The horrors bursting out of the canvases bring us face to face with the reality of the nightmares that are occurring in our time and space. We move from one scene to another and get a close intimate look of the artist, his universe and what is happening around us. In Kanso’s enormous triptych Lebanon Vortices of Wrath , we face horrors in three grim scenes. The middle panel sharpens the focus on the central screaming female figure personifying Lebanon, being torn apart from all directions by the forces of terror. She is turned upside down and surrounded by chaotic mess of menacing figures, barbs, chains, and specters of death extending their devastation to the entire space of all three panels. On the left panel two warring figures fight each other against a massive fire-lit face of a child. The right panel draws emphasis on the monstrous figure floating horizontally across holding two infant figures. Above and behind we see pleading mothers with outstretched arms trying to protect their children from the engulfing terror and horror.

The scene of terror in Vortices of Wrath takes another dimension in Blazing Vortices: Lebanon Summer 1982   depicting a grim scene in which figures of people and horses  across the frontal plane of the entire canvas face an array of exploding and menacing  forms combining figures, abstraction, symbols and metaphors that blot out the horizon creating a realm of unrelenting intensity.

In viewing the various depicted scenes, there is a sense of following the artist’s move from one war zone to another.

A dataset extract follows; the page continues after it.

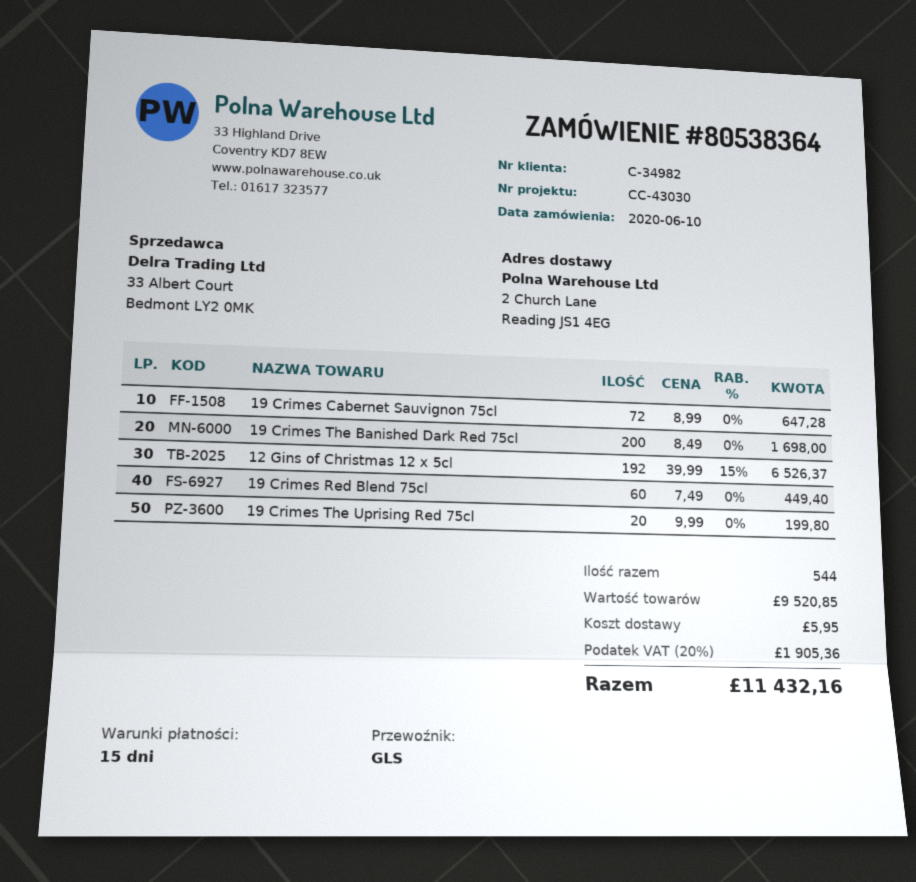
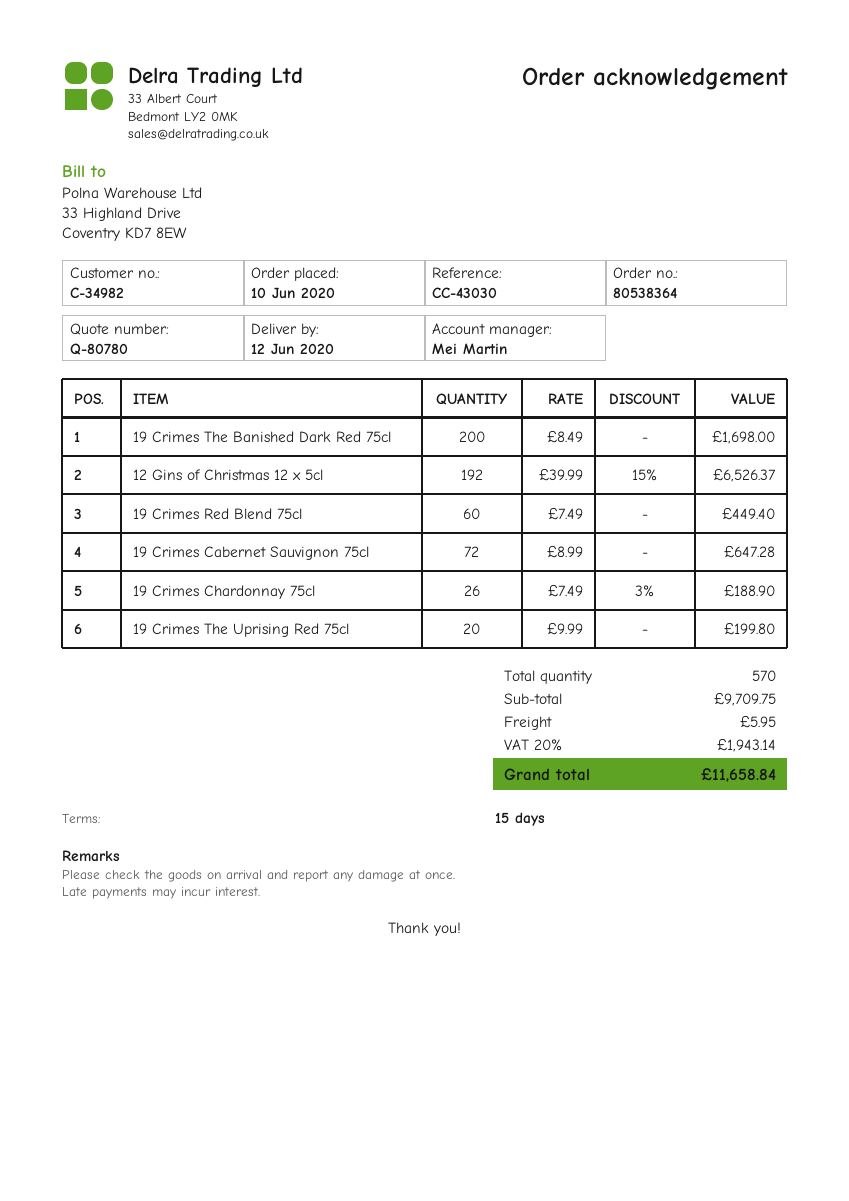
19 Crimes Chardonnay 75cl: none -> 26 x 7.49 - 3% = 188.90
total quantity: 544 -> 570
subtotal: 9520.85 -> 9709.75
tax: 20% = 1905.36 -> 20% = 1943.14
total: 11432.16 -> 11658.84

There are no barriers within the paintings, or, between them and the viewer. Through his paintings, Kanso reveals everything he feels and thinks regardless how painful, shocking, or stark the naked truth is. He clamors for peace and fights against war and terror with the weapons of his paintings showing what he wants with all the might of his brush allowing no embellishment to conceal or hide anything.

As we share and absorb the experiences, we become participants and witnesses of the whole scenario. We watch while our minds sway between dream and reality, between the visible and invisible, the absent and the present. The immobile and still painted images seem to revive and move continually during the act of contemplation. At this moment, dream and reality intermingle and join forces to immerse us into the deep recesses of the spectacles. The encounter has a powerful impact in which many serious, intense, disturbing, shocking, and terrible things can happen, as Artaud recalls, these could be fulminating, fatal, maddening. Or, liberating, as in Nabil Kanso’s monumental paintings whose power and vision project a compelling view of the world in the face of war, destruction, and suffering.


Erminy, Perán: "The Apocalyptic Paintings of Nabil Kanso," El Nacional, April 26, 1987, Caracas.